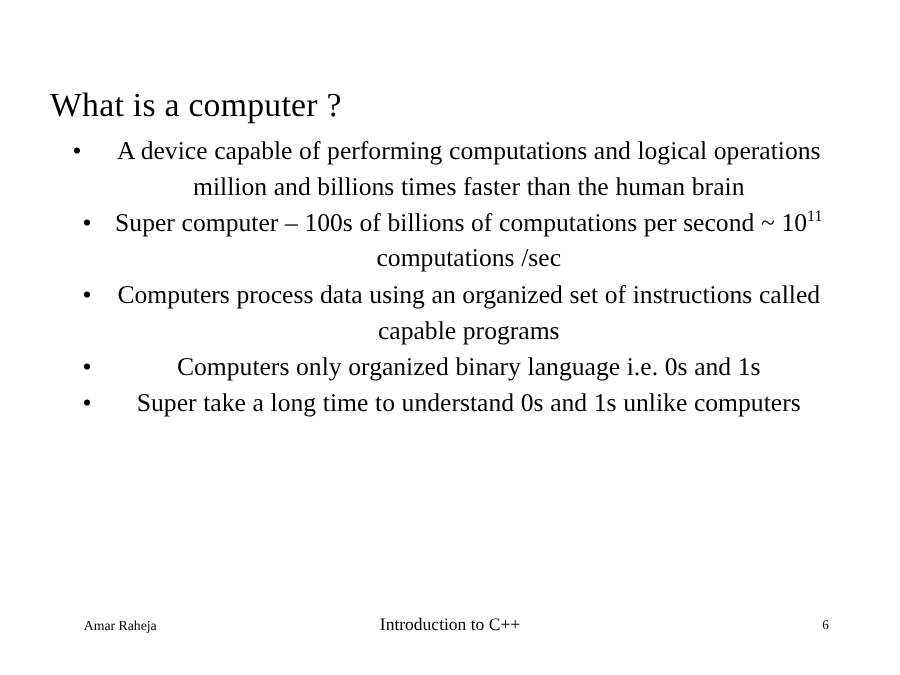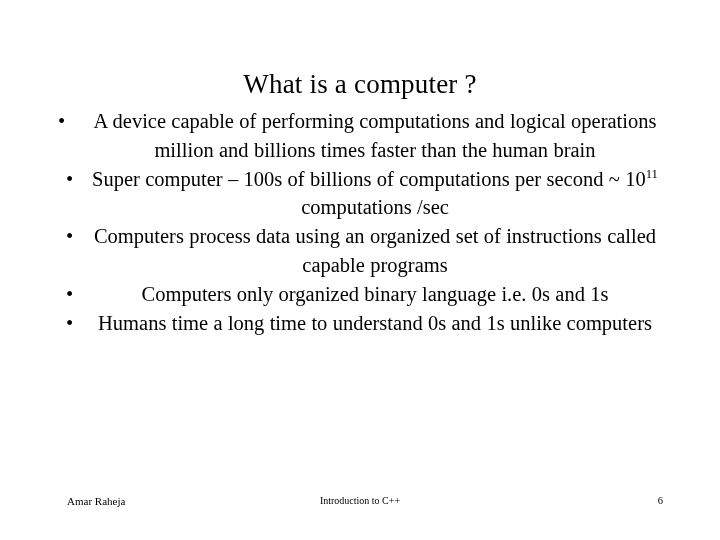"What is a computer ?" .slide-title { text-align: center -> none }
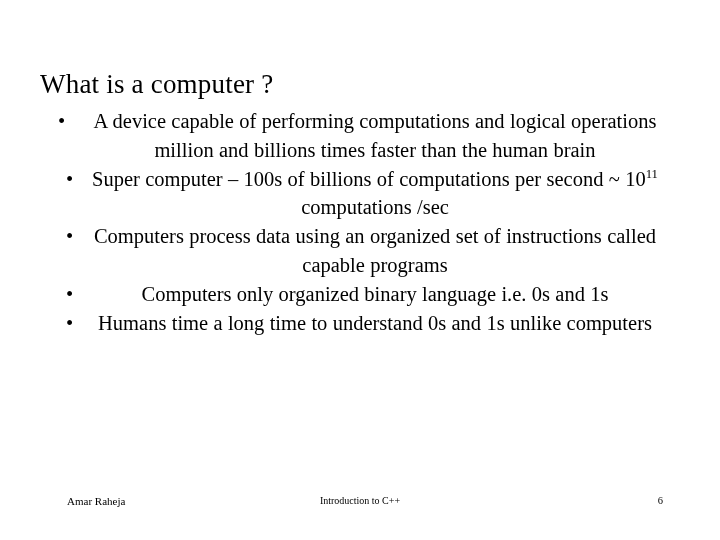"Humans time a long time" span { text: Humans time -> Super take }
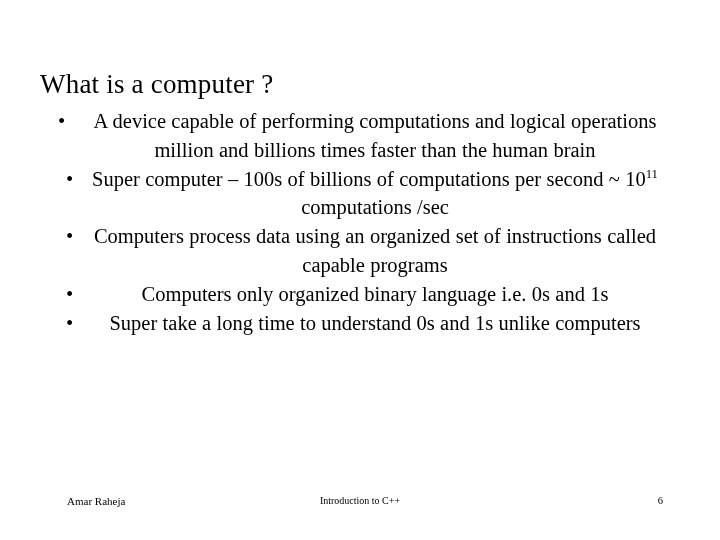"Introduction to C++" .footer-center { font-size: 10px -> 14px }
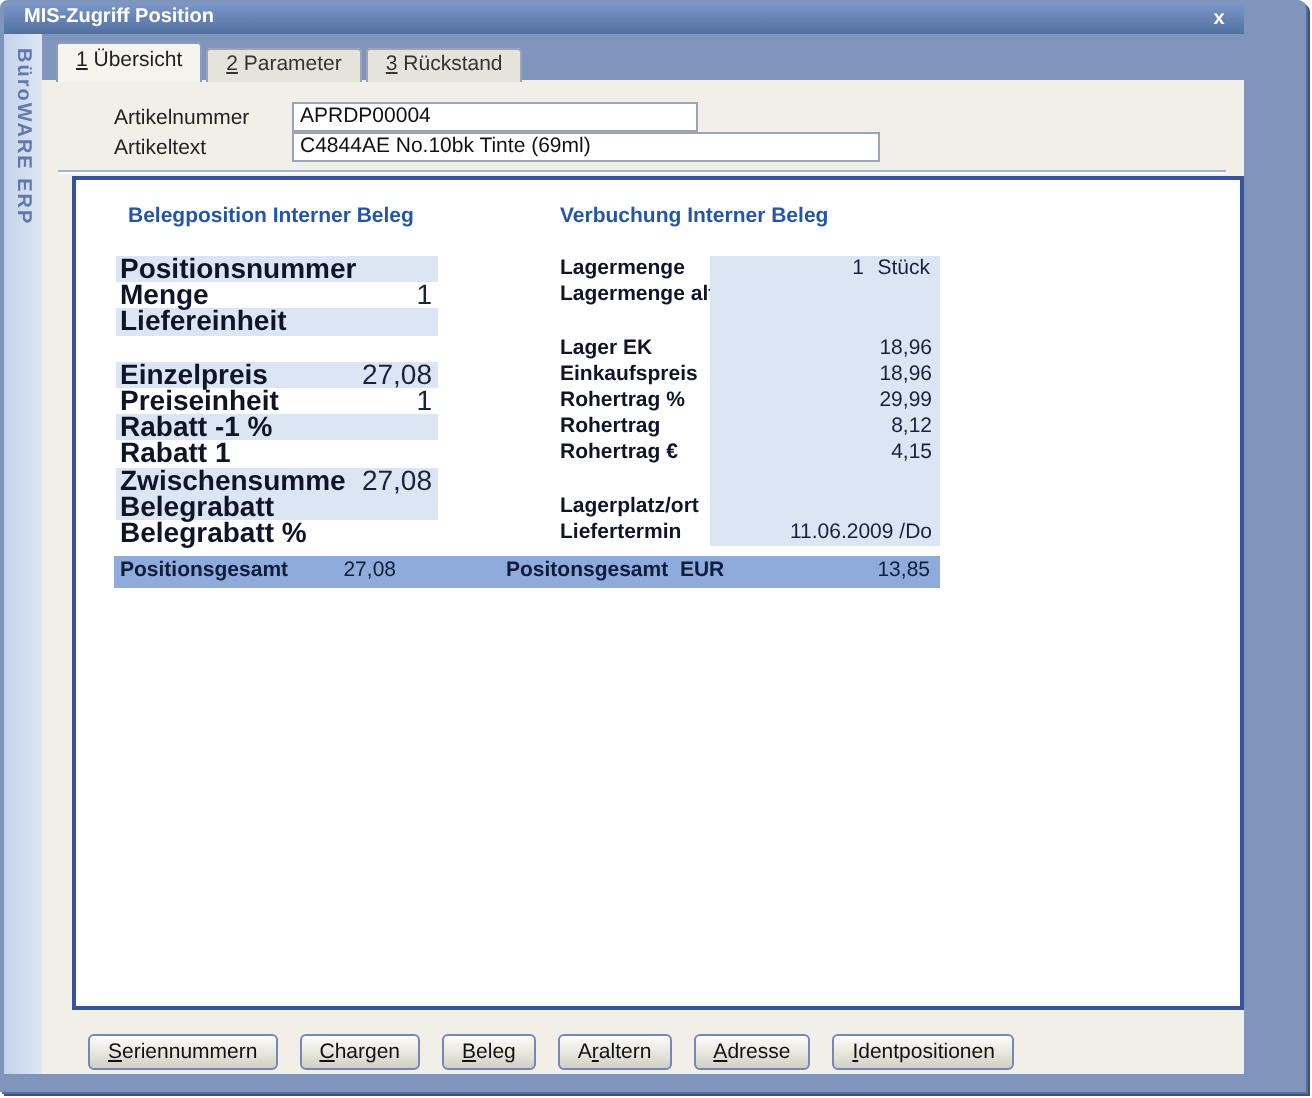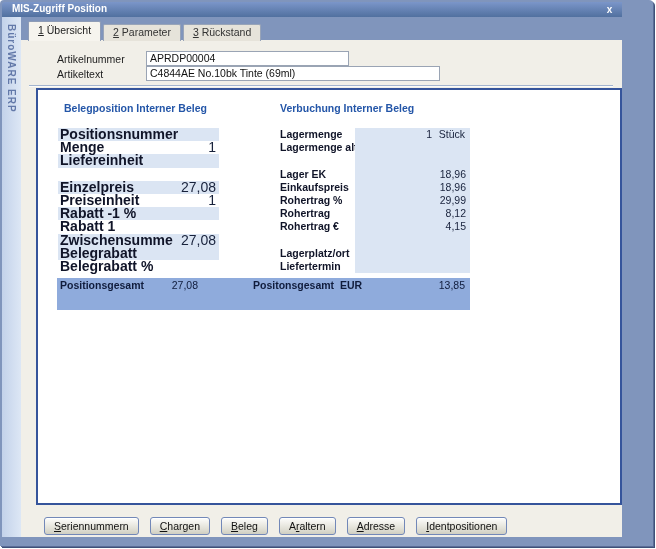"11.06.2009 /Do" div.vrow { html: none -> <div> <span>11.06.2009 /Do</span> </div> }
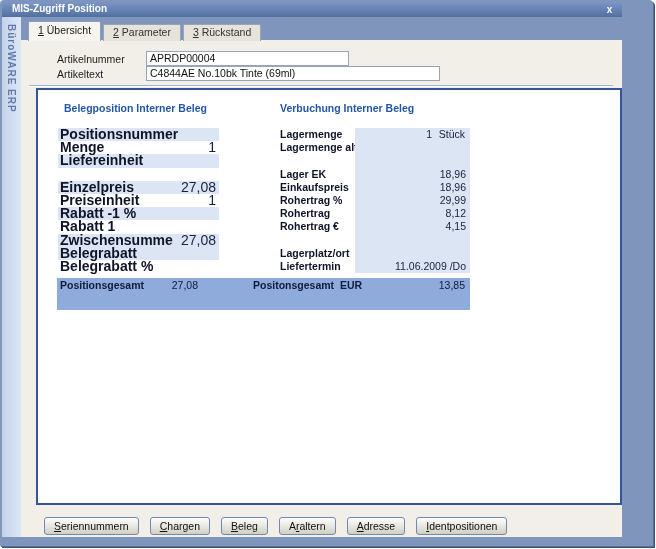"Positionsgesamt" .totals { height: 32px -> 16px }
= = =
* **Problem statement**
The line containing "time a long" and every line after it, up to the last line of the data, should be returned exactly, without the pictures.

* **Answer below**
"Humans time a long time" span { text: Humans time -> Super take }
"Introduction to C++" .footer-center { font-size: 10px -> 14px }
"11.06.2009 /Do" div.vrow { html: none -> <div> <span>11.06.2009 /Do</span> </div> }
"Positionsgesamt" .totals { height: 32px -> 16px }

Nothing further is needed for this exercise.